VOICEINDONESIA.CO, Jakarta – Anggota Komisi III DPR RI, Abdullah mendesak kepolisian untuk mengusut tuntas pihak-pihak yang terlibat dalam praktik jual beli rekening bank untuk kepentingan judi online (judol).
Ia menegaskan bahwa para pelaku harus ditindak secara tegas karena telah merugikan negara dan masyarakat.
“Polisi harus menindak tegas para penjual maupun pembeli rekening bank untuk judol, sesuai hukum yang berlaku. Jika dibiarkan, mereka akan terus bertransaksi yang menyuburkan judol dan menggali jurang kemiskinan lebih dalam,” ujar Abdullah, yang akrab disapa Abduh, Kamis, (9/7/2025).
Desakan ini disampaikan Abdullah merespons temuan Pusat Pelaporan dan Analisis Transaksi Keuangan (PPATK) yang mengungkap bahwa 571.410 Nomor Induk Kependudukan (NIK) penerima bantuan sosial (bansos) terindikasi bermain judi online.
Laporan itu merupakan hasil pencocokan antara 28,4 juta NIK penerima bansos dan 9,7 juta NIK pemain judol, dengan nilai transaksi yang diperkirakan mencapai Rp15 miliar.
Baca Juga: Jadi Tersangka Kasus Korupsi, Taipan Minyak Riza Chalid Justru Tidak di Indonesia
Menurut Abduh, penegakan hukum dapat merujuk pada beberapa peraturan perundang-undangan, seperti Pasal 303 KUHP yang mengatur tindak pidana perjudian dengan ancaman hukuman 10 tahun penjara atau denda Rp25 juta.

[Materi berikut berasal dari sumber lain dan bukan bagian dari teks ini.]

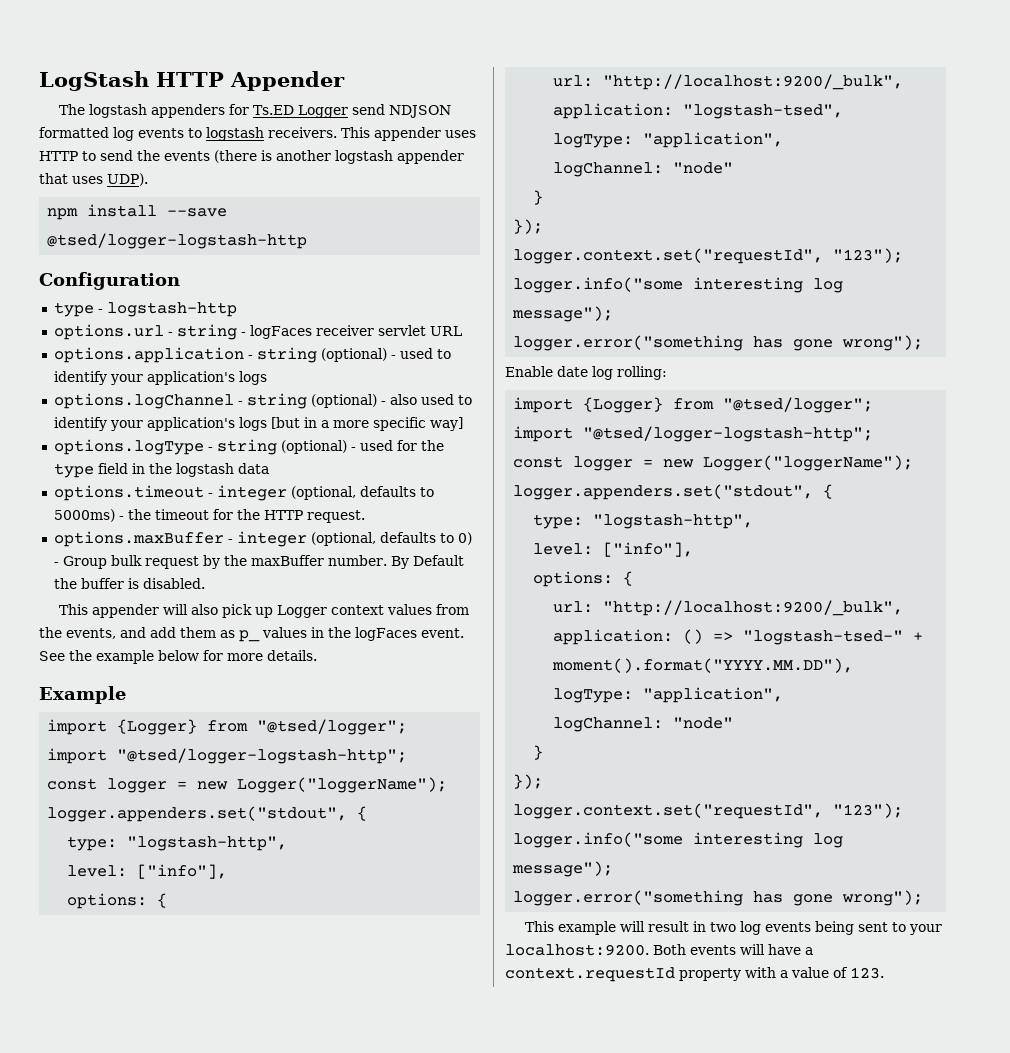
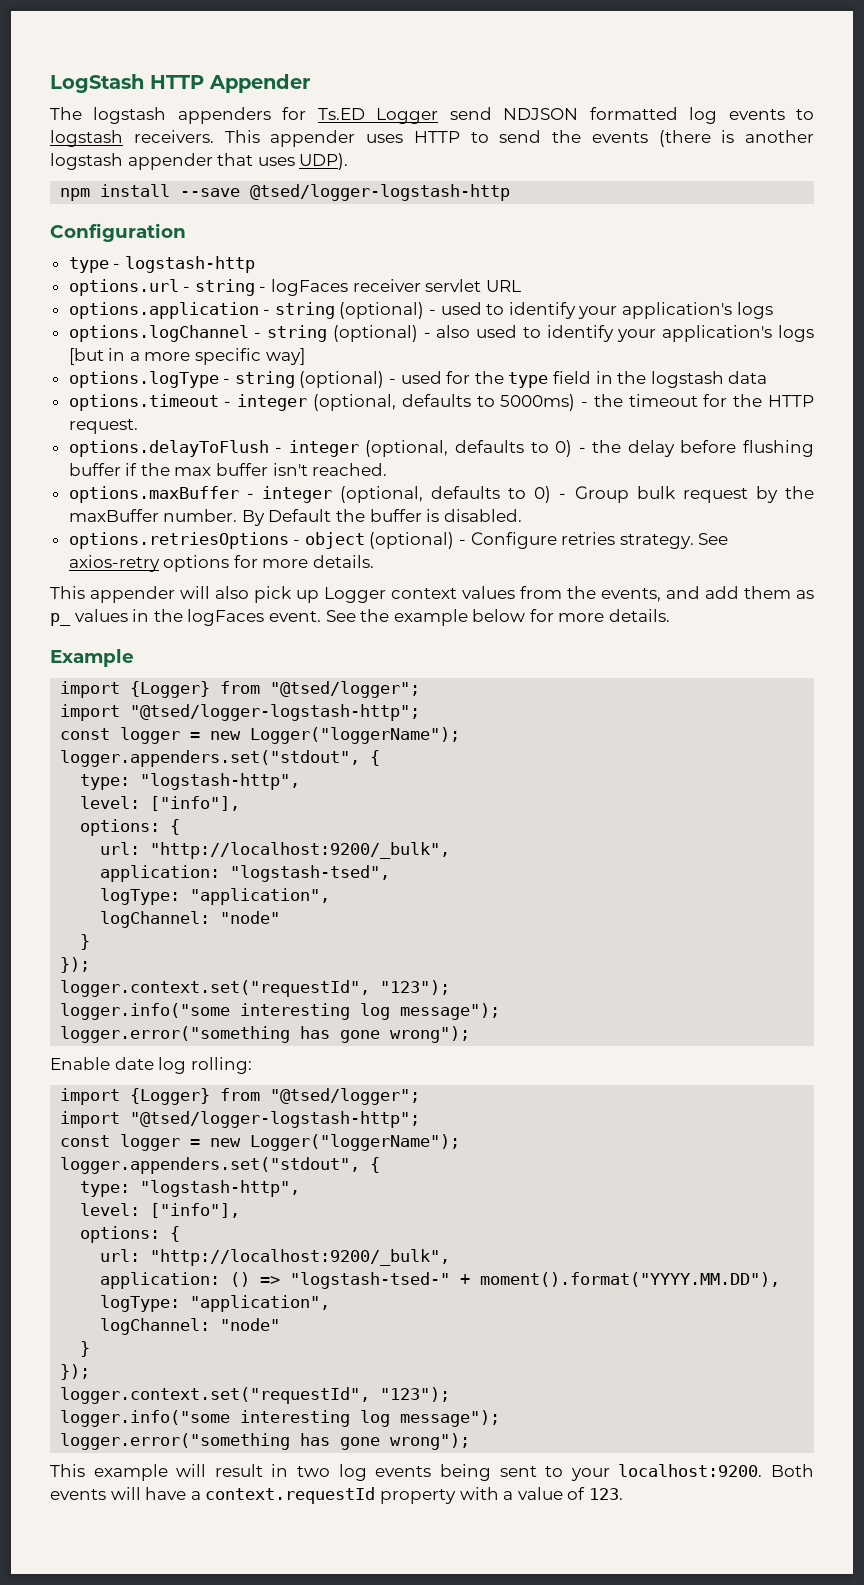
(365, 516) none -> [68,440,815,457] [68,463,388,476] // options.delayToFlush - integer (optional, defaults to 0) - the delay before flushing buffer if the max buffer isn't reached.
(205, 583) none -> [68,532,729,549] [68,555,375,572] // options.retriesOptions - object (optional) - Configure retries strategy. See axios-retry options for more details.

Selain itu, pasal 27 Ayat (2) UU ITE, yang melarang penyebaran konten perjudian daring, dengan ancaman 10 tahun penjara dan denda hingga Rp10 miliar.
“Penegakan hukum ini penting agar ada efek jera. Para pelaku dapat dijerat pidana penjara sekaligus denda maksimal,” katanya.
Abduh menyoroti praktik jual beli rekening yang kini marak terjadi, baik secara daring maupun luring, termasuk di desa dan kota.
Baca Juga: Kemensos Tetapkan Banyuwangi Layak Sebagai Sekolah Rakyat Rintisan
Ia menyebut bahwa meskipun beberapa pelaku sudah ditindak, praktik ini bukannya berkurang justru semakin menjamur.
Untuk itu, ia menilai perlu pendekatan terintegrasi dari hulu ke hilir, melibatkan koordinasi antara PPATK, OJK, perbankan, dan kepolisian.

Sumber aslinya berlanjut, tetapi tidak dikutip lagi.